Voice Browser Call Control eXtensible Markup Language
Provides declarative markup to describe telephony call control
- directing calls to corresponding application/human
- merging multiple calls into a conference call
- the ability to place outgoing calls
- handling for a richer class of asynchronous events
- handling the outside call queue for VoiceXML
- etc.

State Chart XML

W3C Recommendation (September 2015) of event-based state machine.
General-purpose event-based state machine language.
Based on:
- CCXML
- Harel State Tables (included in UML for example)

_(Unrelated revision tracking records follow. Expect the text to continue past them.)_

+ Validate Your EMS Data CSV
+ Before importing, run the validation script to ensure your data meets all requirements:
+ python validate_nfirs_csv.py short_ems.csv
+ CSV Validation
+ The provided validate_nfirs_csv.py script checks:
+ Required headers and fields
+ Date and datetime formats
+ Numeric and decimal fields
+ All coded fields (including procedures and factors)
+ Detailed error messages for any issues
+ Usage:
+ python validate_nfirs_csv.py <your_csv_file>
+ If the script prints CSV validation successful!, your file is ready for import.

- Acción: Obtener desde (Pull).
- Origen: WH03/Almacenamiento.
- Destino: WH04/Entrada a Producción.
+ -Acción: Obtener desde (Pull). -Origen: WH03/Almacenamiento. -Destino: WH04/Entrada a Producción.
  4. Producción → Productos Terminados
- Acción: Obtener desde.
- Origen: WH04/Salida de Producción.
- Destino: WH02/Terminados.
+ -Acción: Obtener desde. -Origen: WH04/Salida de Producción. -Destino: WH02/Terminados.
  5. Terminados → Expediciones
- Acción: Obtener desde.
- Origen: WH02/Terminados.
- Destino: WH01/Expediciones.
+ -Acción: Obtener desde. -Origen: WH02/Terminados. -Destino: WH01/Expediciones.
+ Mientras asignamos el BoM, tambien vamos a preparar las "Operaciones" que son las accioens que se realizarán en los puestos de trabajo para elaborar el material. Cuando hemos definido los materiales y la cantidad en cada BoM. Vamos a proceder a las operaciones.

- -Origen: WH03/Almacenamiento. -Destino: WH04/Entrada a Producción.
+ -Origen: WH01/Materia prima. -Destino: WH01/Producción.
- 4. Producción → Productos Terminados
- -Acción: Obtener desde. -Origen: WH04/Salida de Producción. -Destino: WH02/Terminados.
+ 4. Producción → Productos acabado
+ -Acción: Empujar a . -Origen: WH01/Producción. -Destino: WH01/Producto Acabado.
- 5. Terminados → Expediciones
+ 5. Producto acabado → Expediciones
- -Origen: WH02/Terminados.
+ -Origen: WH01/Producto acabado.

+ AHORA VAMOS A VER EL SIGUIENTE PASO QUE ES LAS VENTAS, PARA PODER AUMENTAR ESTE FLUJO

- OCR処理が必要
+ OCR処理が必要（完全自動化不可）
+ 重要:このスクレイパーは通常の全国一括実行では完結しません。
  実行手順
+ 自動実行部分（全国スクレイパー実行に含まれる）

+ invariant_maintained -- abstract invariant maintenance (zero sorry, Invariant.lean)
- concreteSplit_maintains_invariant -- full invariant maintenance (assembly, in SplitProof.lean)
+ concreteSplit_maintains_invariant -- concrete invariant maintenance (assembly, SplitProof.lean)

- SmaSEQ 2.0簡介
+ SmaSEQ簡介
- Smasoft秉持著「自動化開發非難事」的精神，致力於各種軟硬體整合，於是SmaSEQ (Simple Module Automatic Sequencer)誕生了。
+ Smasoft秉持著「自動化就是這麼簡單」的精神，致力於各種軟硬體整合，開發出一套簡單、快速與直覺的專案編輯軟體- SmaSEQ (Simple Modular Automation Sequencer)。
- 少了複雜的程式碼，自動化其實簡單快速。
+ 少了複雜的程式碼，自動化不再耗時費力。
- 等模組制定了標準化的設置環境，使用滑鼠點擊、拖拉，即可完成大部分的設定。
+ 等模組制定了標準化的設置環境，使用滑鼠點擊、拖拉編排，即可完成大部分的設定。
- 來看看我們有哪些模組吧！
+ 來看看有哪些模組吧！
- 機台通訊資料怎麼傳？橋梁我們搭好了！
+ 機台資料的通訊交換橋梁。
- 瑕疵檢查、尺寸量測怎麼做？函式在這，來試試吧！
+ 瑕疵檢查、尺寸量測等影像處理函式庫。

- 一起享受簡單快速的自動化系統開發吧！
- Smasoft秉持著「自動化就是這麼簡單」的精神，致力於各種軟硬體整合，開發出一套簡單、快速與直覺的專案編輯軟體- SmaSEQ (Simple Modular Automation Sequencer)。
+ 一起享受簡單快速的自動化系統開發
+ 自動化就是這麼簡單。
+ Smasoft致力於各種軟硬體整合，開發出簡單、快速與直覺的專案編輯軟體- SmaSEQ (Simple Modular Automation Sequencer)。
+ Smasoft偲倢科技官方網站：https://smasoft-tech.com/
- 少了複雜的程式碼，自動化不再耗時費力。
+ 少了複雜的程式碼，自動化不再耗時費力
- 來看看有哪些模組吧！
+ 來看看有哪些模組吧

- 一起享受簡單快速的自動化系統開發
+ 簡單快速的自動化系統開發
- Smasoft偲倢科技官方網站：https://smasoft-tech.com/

State Chart XML - Relation to Dialogue

Dialogue can be modeled using Mealy Automaton.
- Mealy automaton - finite state automaton with an output function.
- States of the automaton corresponds to the states of the dialogue.
- Transition is function of the user input.
- Output function is the dialogue system response.
Mealy automaton can be described using the SCXML (see example)

SCXML - Demo

Example 1: Process planing demo

Process state diagram

(if the image does not show, click here - Process state diagram)

SCXML - Demo

Example 1: Corresponding SCXML

<?xml version="1.0" encoding="UTF-8"?>
<scxml version="1.0" xmlns="http://www.w3.org/2005/07/scxml">
 <initial>
  <transition target="Created" type="external"/>
 </initial>
 <state id="Created">
  <transition target="Waiting" event="enqueue"/>
 </state>
 <state id="Waiting">
  <transition target="Running" event="assign"/>
 </state>
 <state id="Running">
  <transition target="Blocked" event="wait for resource"/>
  <transition target="Waiting" event="timeout"/>
  <transition target="Terminated" event="terminate"/>
 </state>
 <state id="Blocked">
  <transition target="Waiting" event="resource available"/>
 </state>
 <final id="Terminated"/>
</scxml>